Over the past few years I’ve read several books that could be considered part of the genre.  Here’s a rundown of a few of the top dystopian novels I’ve read.

  • Since it’s currently a blockbuster movie, I’ll start with World War Z by Max Brooks.  Now, if you’ve seen the movie don’t be surprised when you pick up the book and find a series of stories from around the world at the time of the “the zombie war” that don’t strictly follow the narrative of the movie.  Unfortunately, despite my warnings, my son, who’d seen the movie first (usually a mistake) was disappointed.

  • Another book that follows a similar structure as World War Z is Robopocalypse by Daniel H. Wilson. Just imagine robots in place of zombies.  This one also has a structure that follows a variety of characters from around the globe.  One of my favorites was the story of the Takeo Nomura who, because of his love for his robot, ends up coming up with a workable solution to the problem.

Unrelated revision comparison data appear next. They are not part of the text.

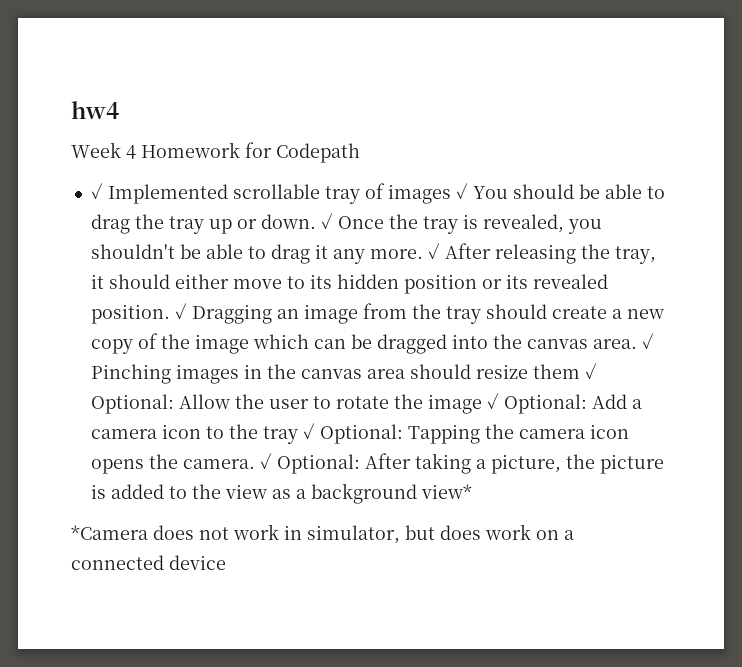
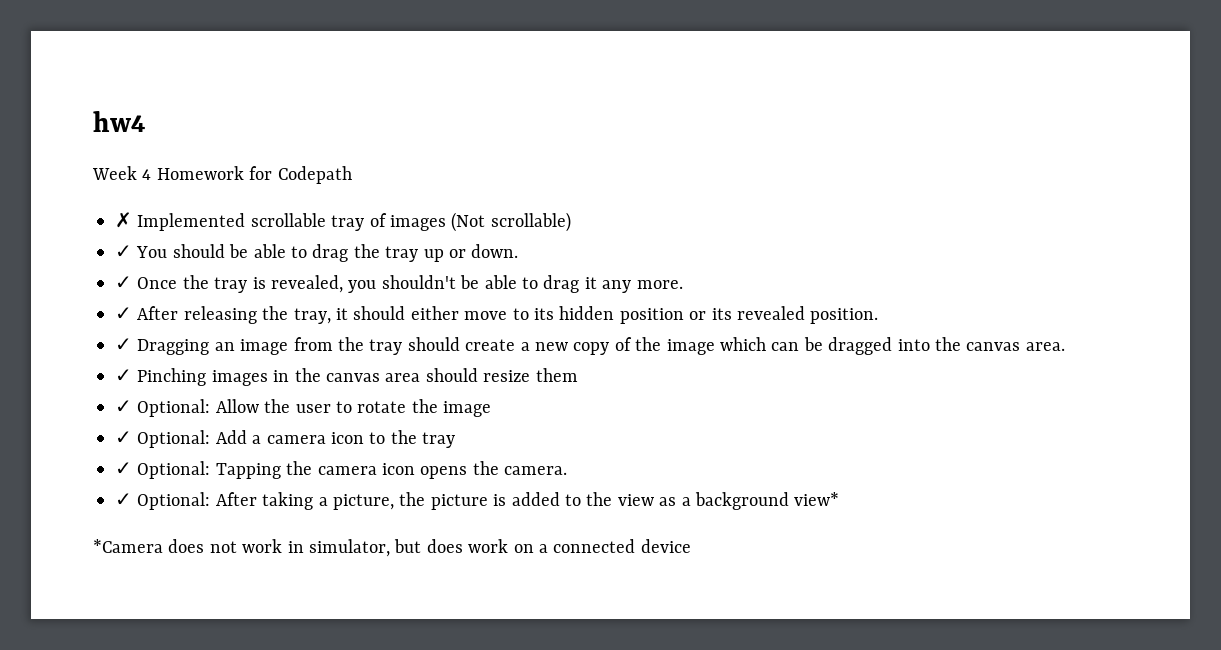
[90,183,103,199] ✓ -> [115,212,132,228] ✗
(451, 194) none -> [451,212,571,232] (Not scrollable) //
(316, 221) none -> (519, 251) //
(423, 254) none -> (683, 284) //
(170, 314) none -> (879, 316) //
(637, 344) none -> (1065, 346) //
(580, 371) none -> (578, 375) //
(482, 404) none -> (492, 409) //
(298, 435) none -> (456, 440) //
(255, 464) none -> (568, 470) //

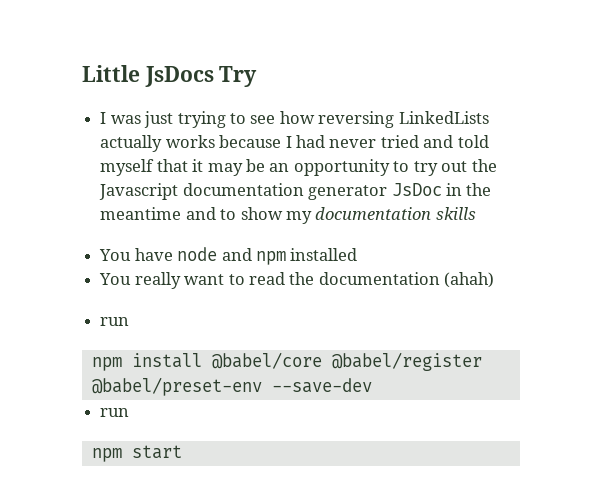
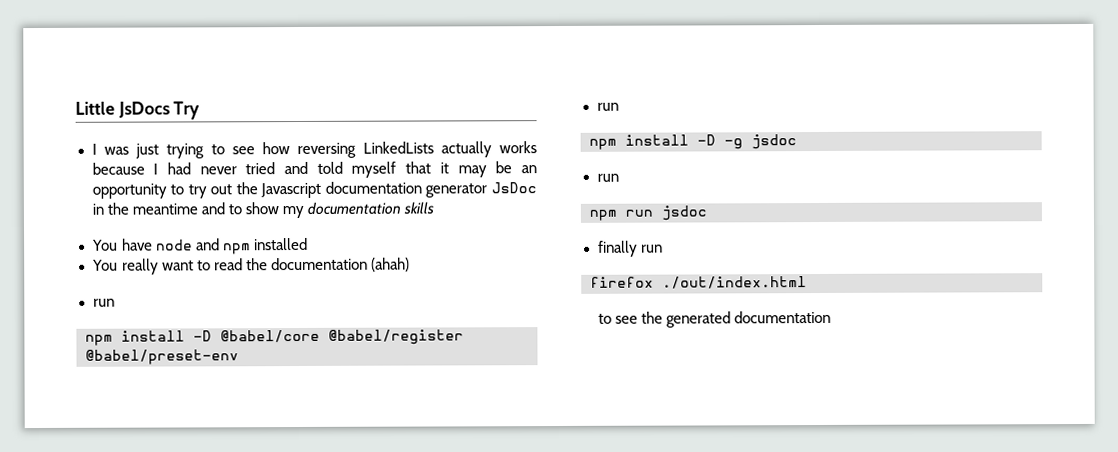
(202, 360) none -> [193,330,212,342] -D
[271,378,372,393] [100,408,130,417] [91,445,182,462] --save-dev // run // npm start -> [596,102,619,111] [589,134,797,150] [596,173,619,182] [589,205,707,221] [597,240,663,257] [590,276,807,289] [598,310,832,328] // run // npm install -D -g jsdoc // run // npm run jsdoc // finally run // firefox ./out/index.html // to see the generated documentation

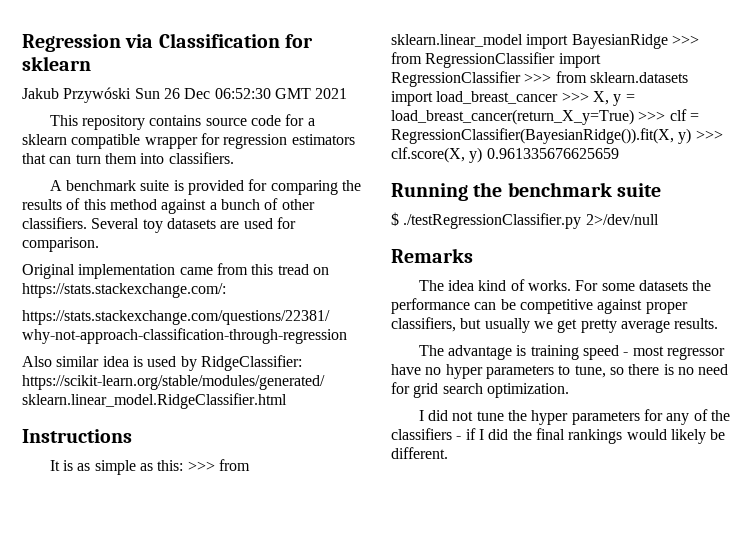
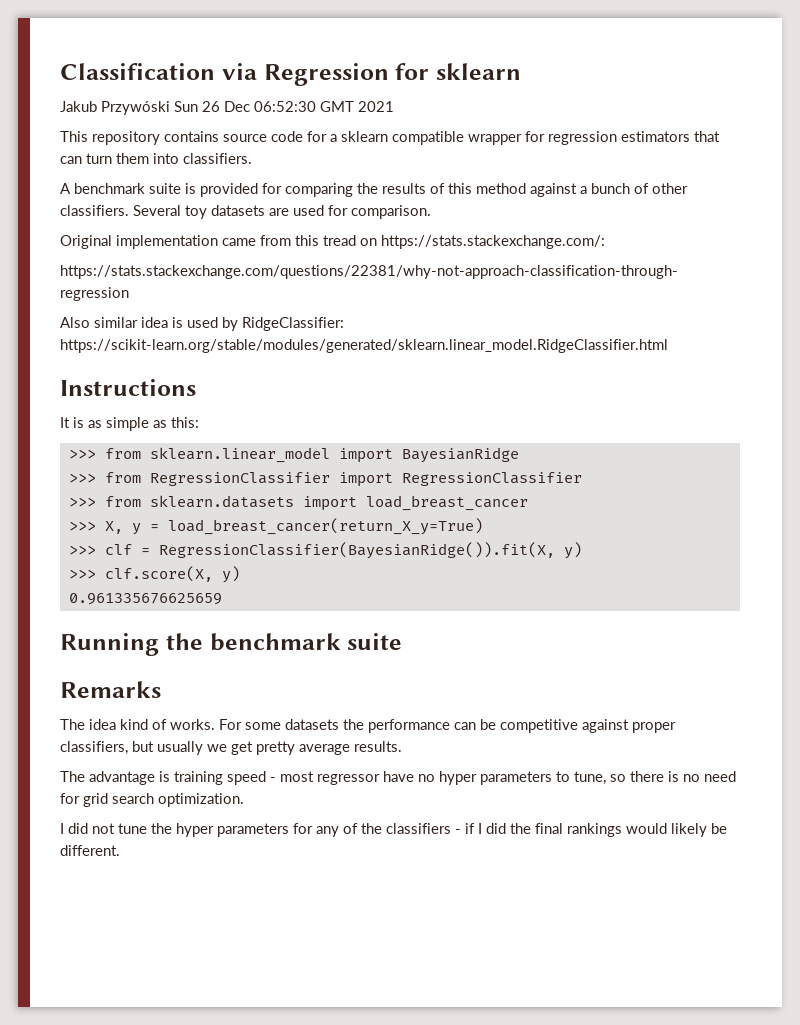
[22,33,280,52] Regression via Classification -> [60,63,389,86] Classification via Regression
(184, 465) none -> (199, 422) //
(668, 41) none -> (519, 455) //
(521, 79) none -> (582, 479) //
(559, 97) none -> (528, 503) //
(634, 117) none -> (483, 526) //
(692, 136) none -> (582, 550) //
(483, 155) none -> (240, 574) //
[391,212,659,229] // $ ./testRegressionClassifier.py 2>/dev/null -> (403, 641) none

  • These next two selections are YA series that I’ve especially enjoyed reading.  The first, the Life As We Knew It series, currently has three books that have been released with a fourth due to be released in August 2013.  The first two books tell two different versions of life immediately after the disaster and the third weaves these two narratives together when the two protagonists meet a year later. The Rot & Ruin series is another zombie series and has been a fun read-along with my zombie-obsessed middle schooler.  It follows a young boy as he matures and learns more about what being a hero really means.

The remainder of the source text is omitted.